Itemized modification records
────────────────

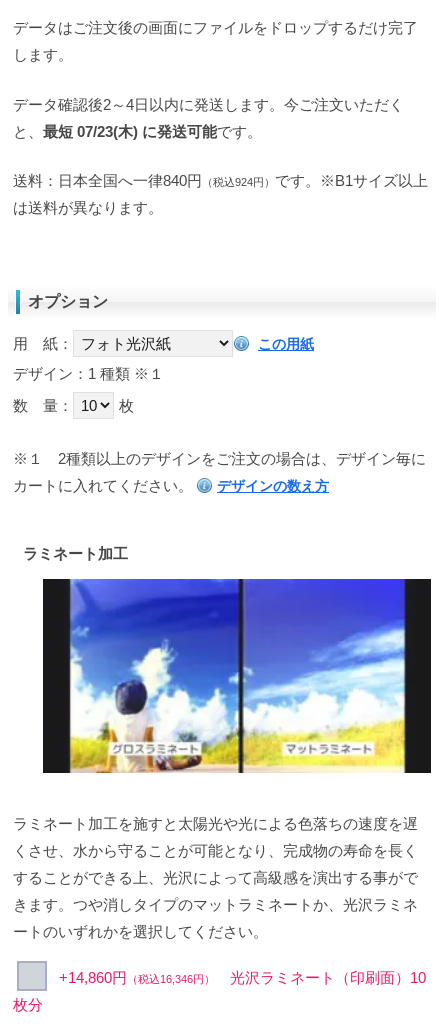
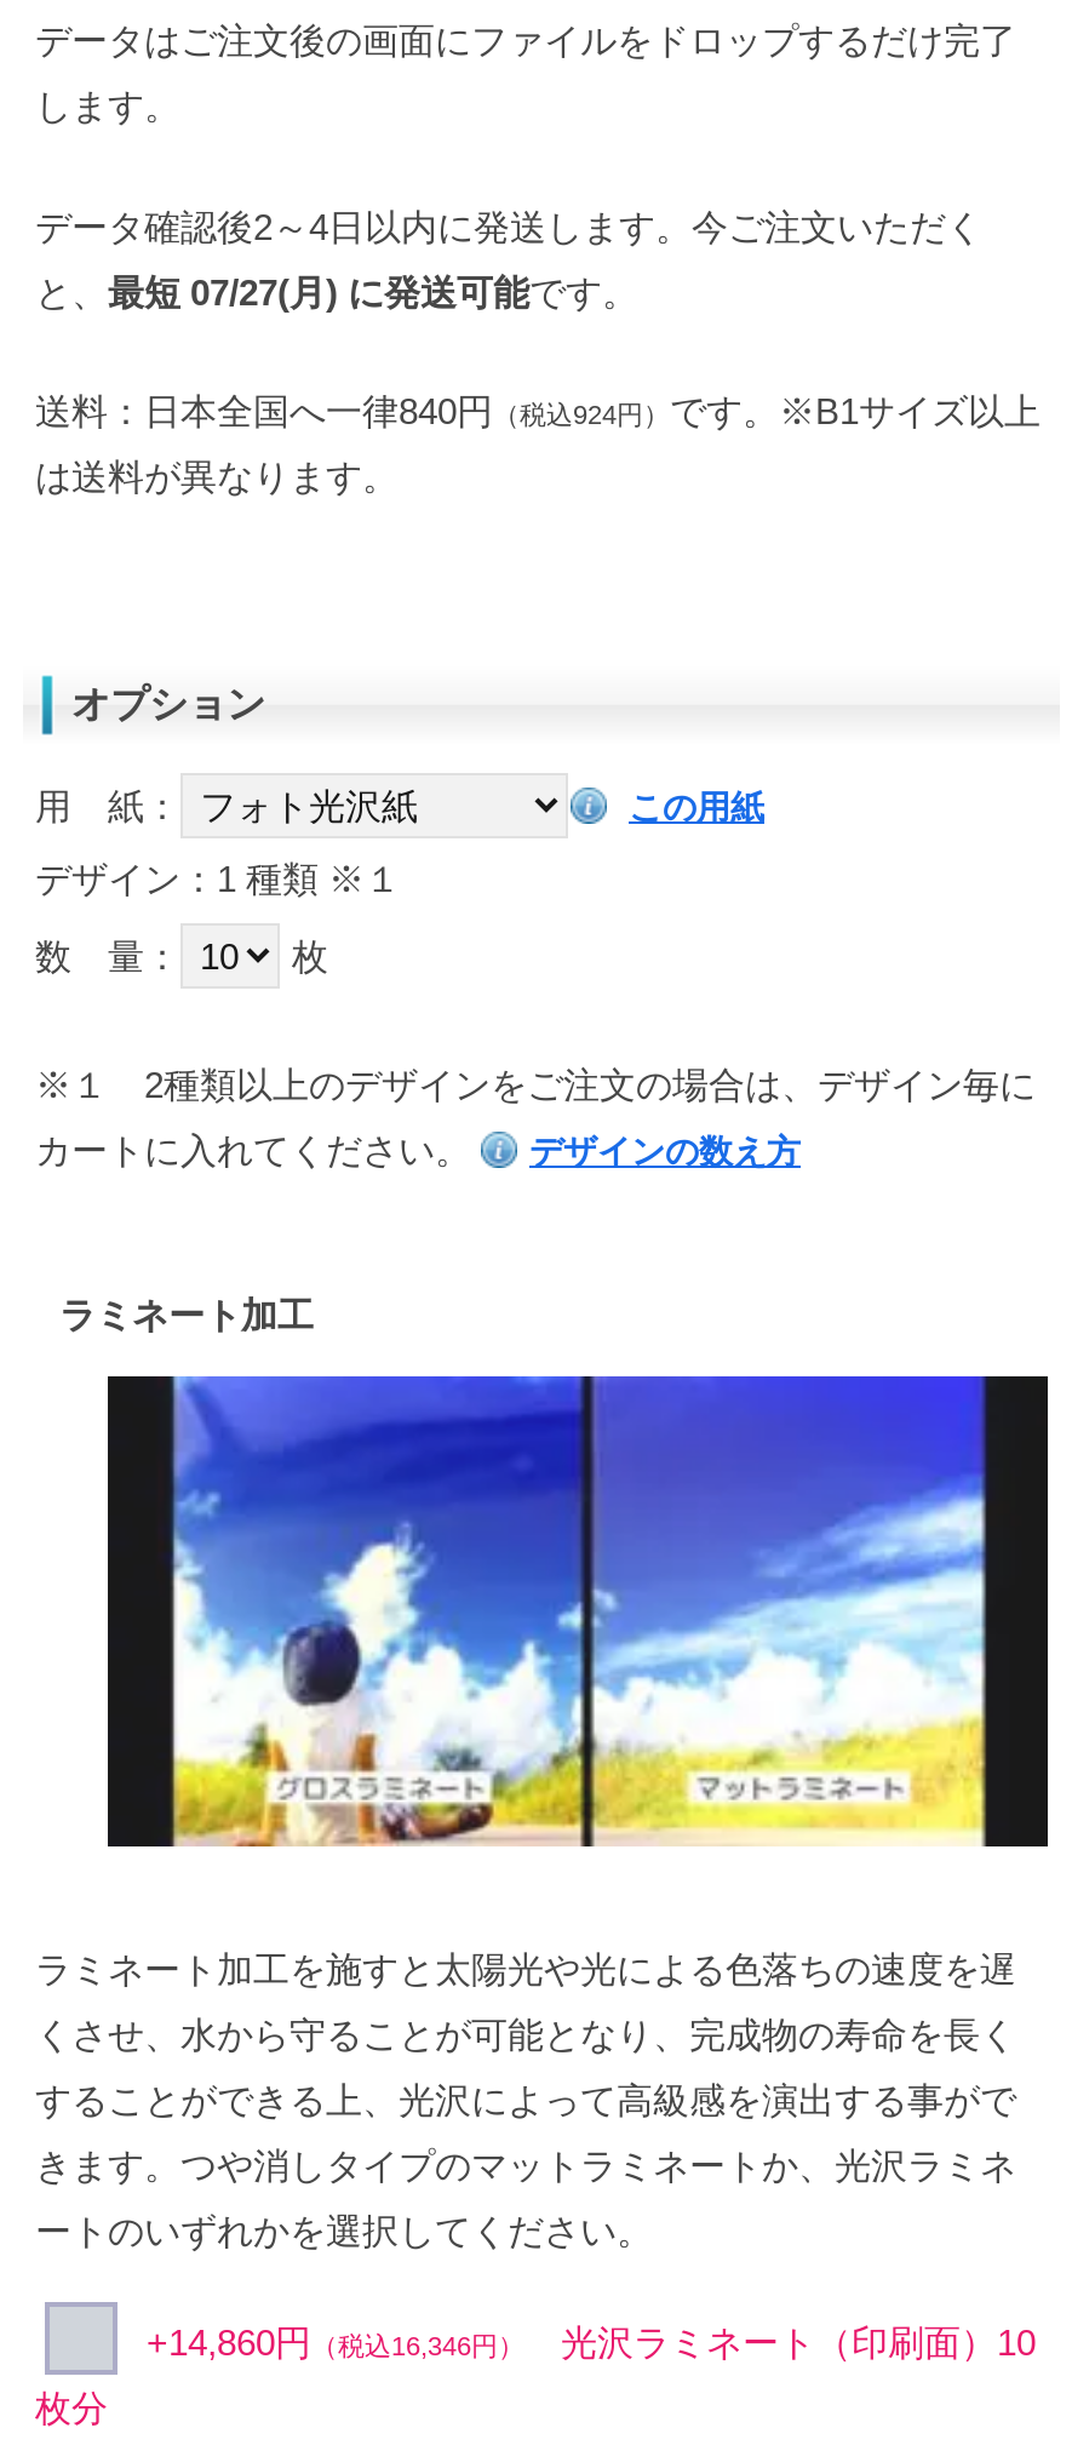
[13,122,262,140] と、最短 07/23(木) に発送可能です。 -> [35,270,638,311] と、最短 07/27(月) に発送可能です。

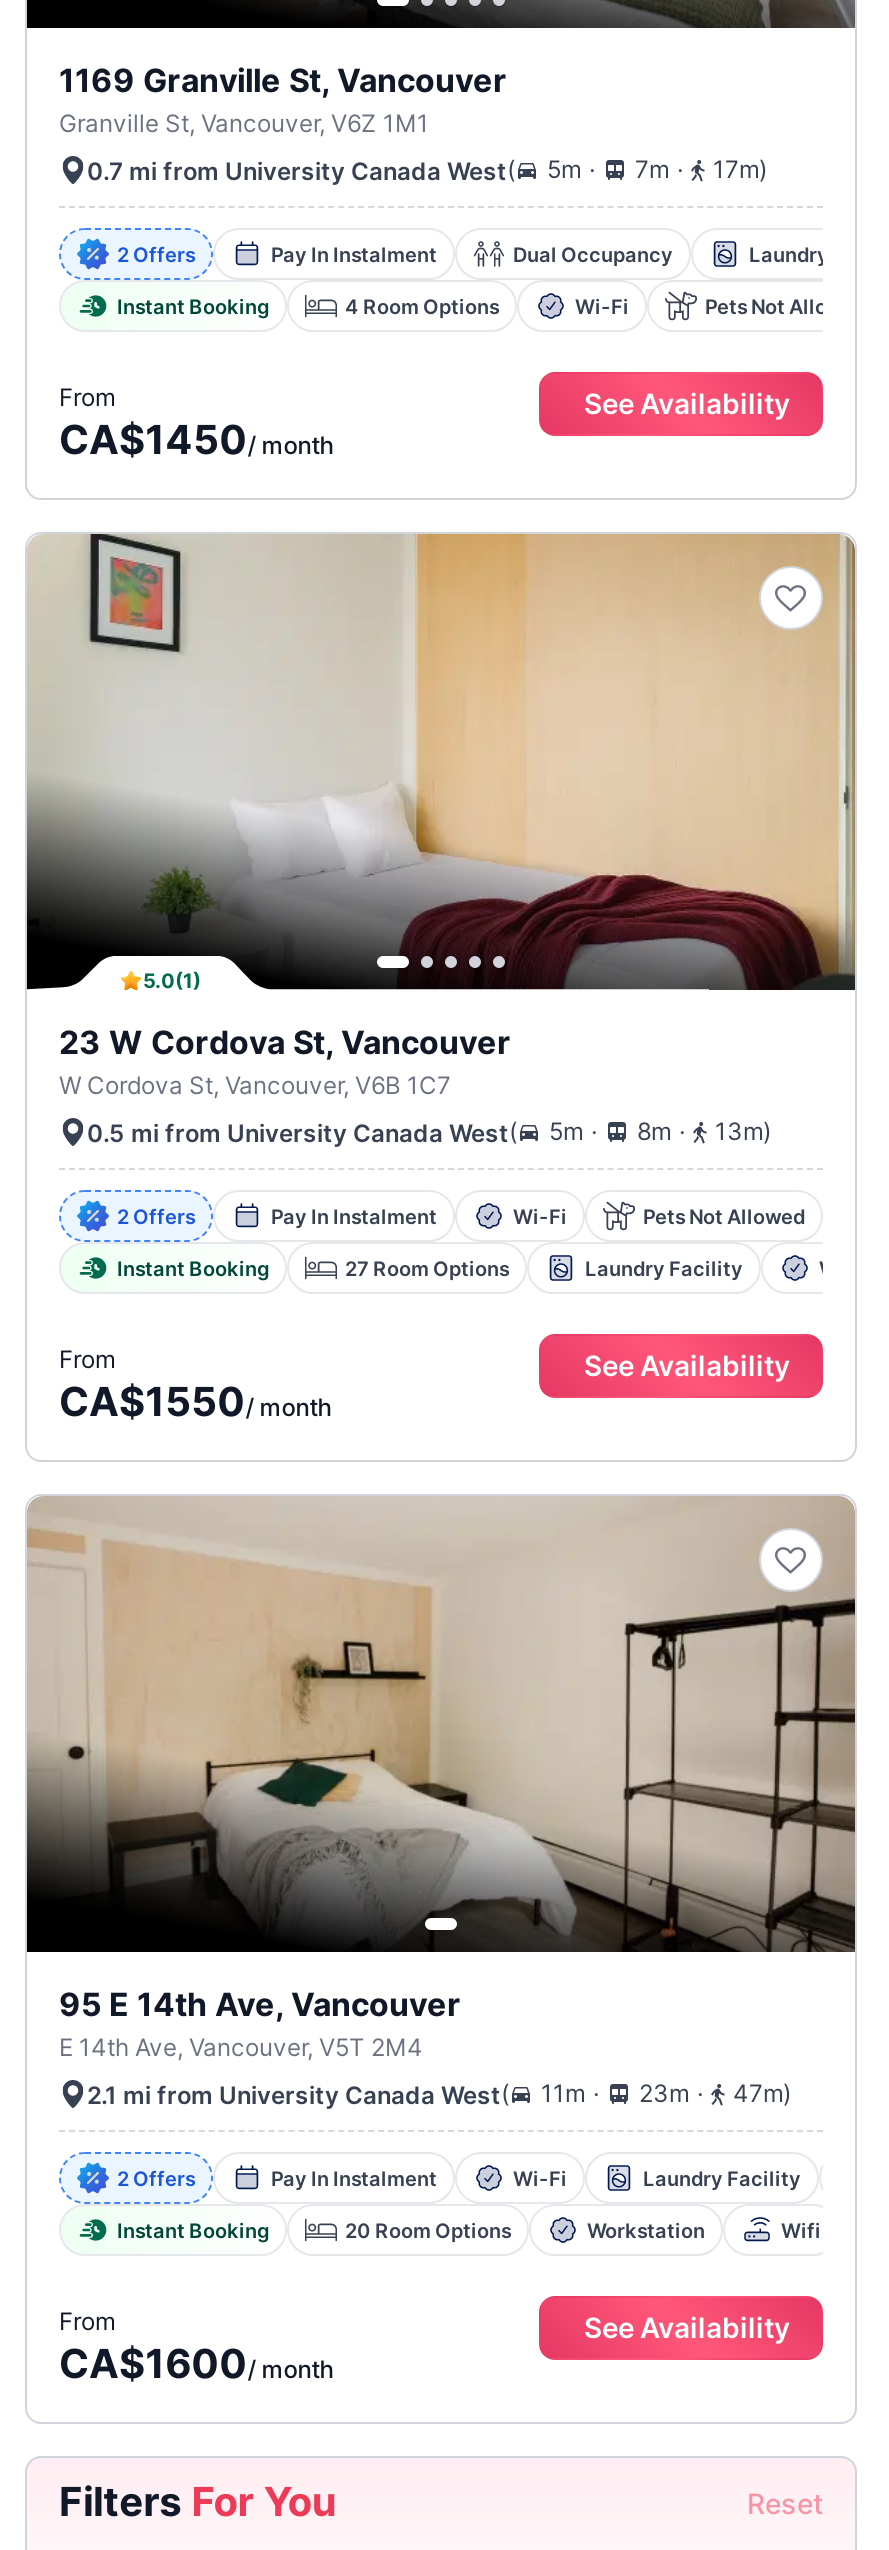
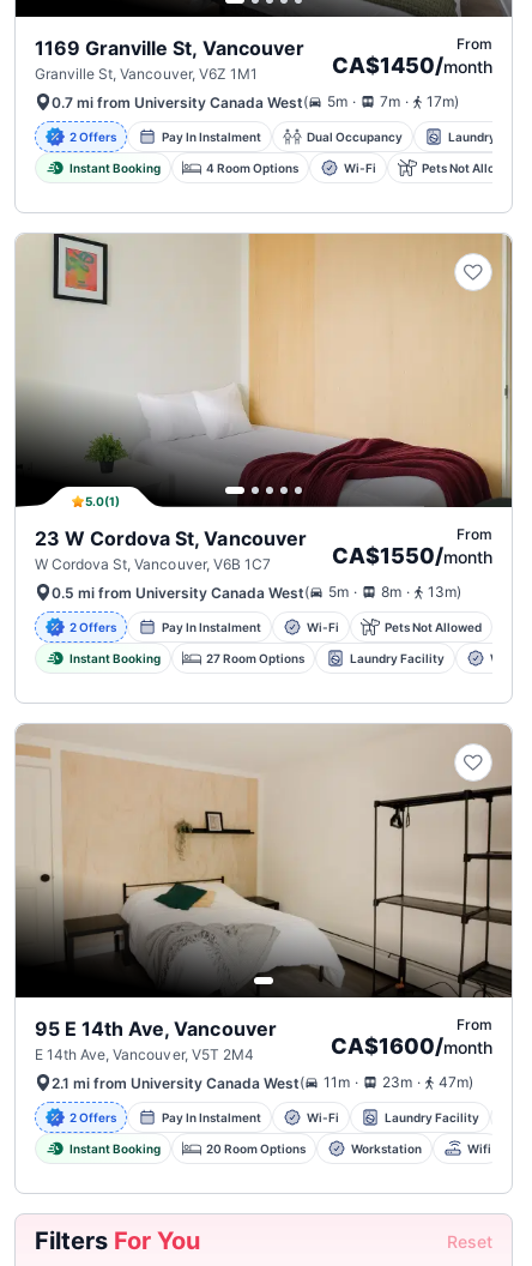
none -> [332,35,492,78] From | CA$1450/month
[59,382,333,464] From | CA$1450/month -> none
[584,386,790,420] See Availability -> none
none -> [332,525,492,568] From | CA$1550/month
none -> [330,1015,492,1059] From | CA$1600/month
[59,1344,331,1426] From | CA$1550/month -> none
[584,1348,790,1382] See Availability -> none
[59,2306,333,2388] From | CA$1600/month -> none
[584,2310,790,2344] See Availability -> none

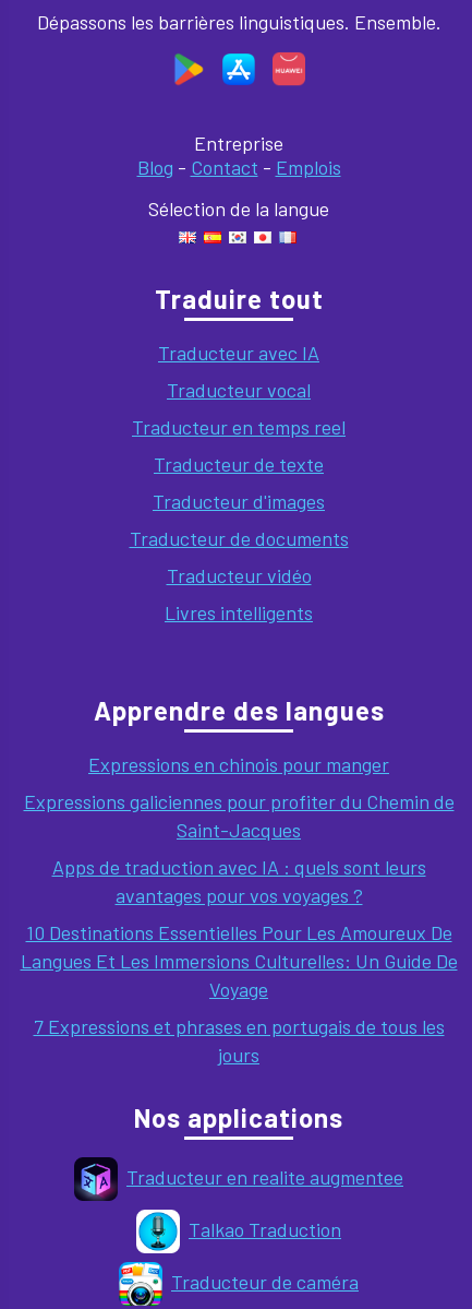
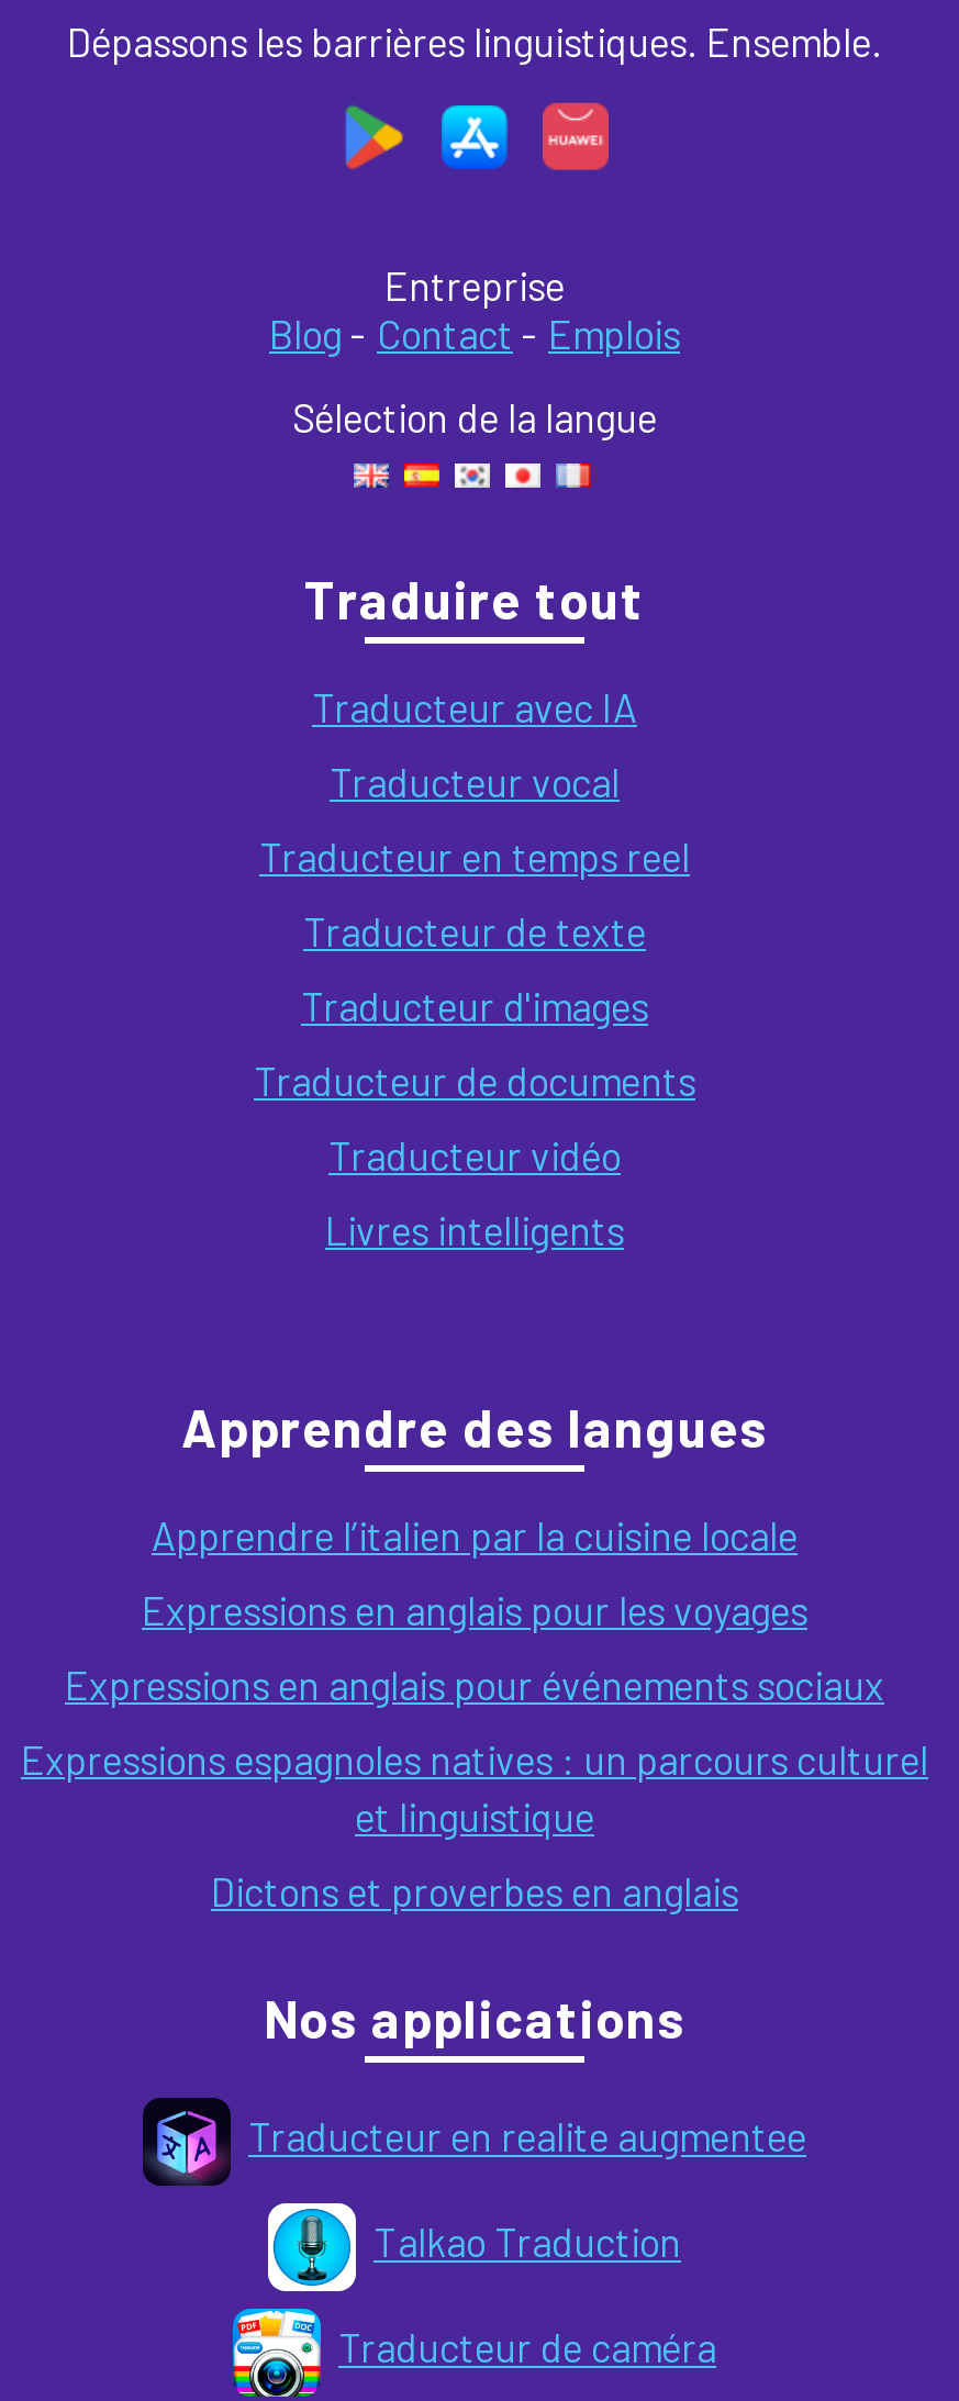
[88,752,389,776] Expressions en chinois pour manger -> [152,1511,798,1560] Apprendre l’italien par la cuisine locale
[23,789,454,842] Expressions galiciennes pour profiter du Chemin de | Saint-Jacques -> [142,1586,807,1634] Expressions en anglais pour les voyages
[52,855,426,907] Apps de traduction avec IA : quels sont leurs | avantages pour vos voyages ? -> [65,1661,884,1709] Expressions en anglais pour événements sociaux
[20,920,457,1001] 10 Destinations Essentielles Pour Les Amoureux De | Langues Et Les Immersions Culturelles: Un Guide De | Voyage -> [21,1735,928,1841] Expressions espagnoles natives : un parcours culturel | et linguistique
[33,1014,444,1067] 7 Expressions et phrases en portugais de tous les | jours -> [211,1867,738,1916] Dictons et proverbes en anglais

────────────────

*GOAL OF THE EXERCISE*. The lines to reproduce run from the one above containing "none -> [330,1015,492,1059]" through the one containing "[23,789,454,842] Expressions galiciennes". Copy them exactly and leave out all pictures.

*EXPECTED OUTPUT*.
none -> [330,1015,492,1059] From | CA$1600/month
[59,1344,331,1426] From | CA$1550/month -> none
[584,1348,790,1382] See Availability -> none
[59,2306,333,2388] From | CA$1600/month -> none
[584,2310,790,2344] See Availability -> none

[88,752,389,776] Expressions en chinois pour manger -> [152,1511,798,1560] Apprendre l’italien par la cuisine locale
[23,789,454,842] Expressions galiciennes pour profiter du Chemin de | Saint-Jacques -> [142,1586,807,1634] Expressions en anglais pour les voyages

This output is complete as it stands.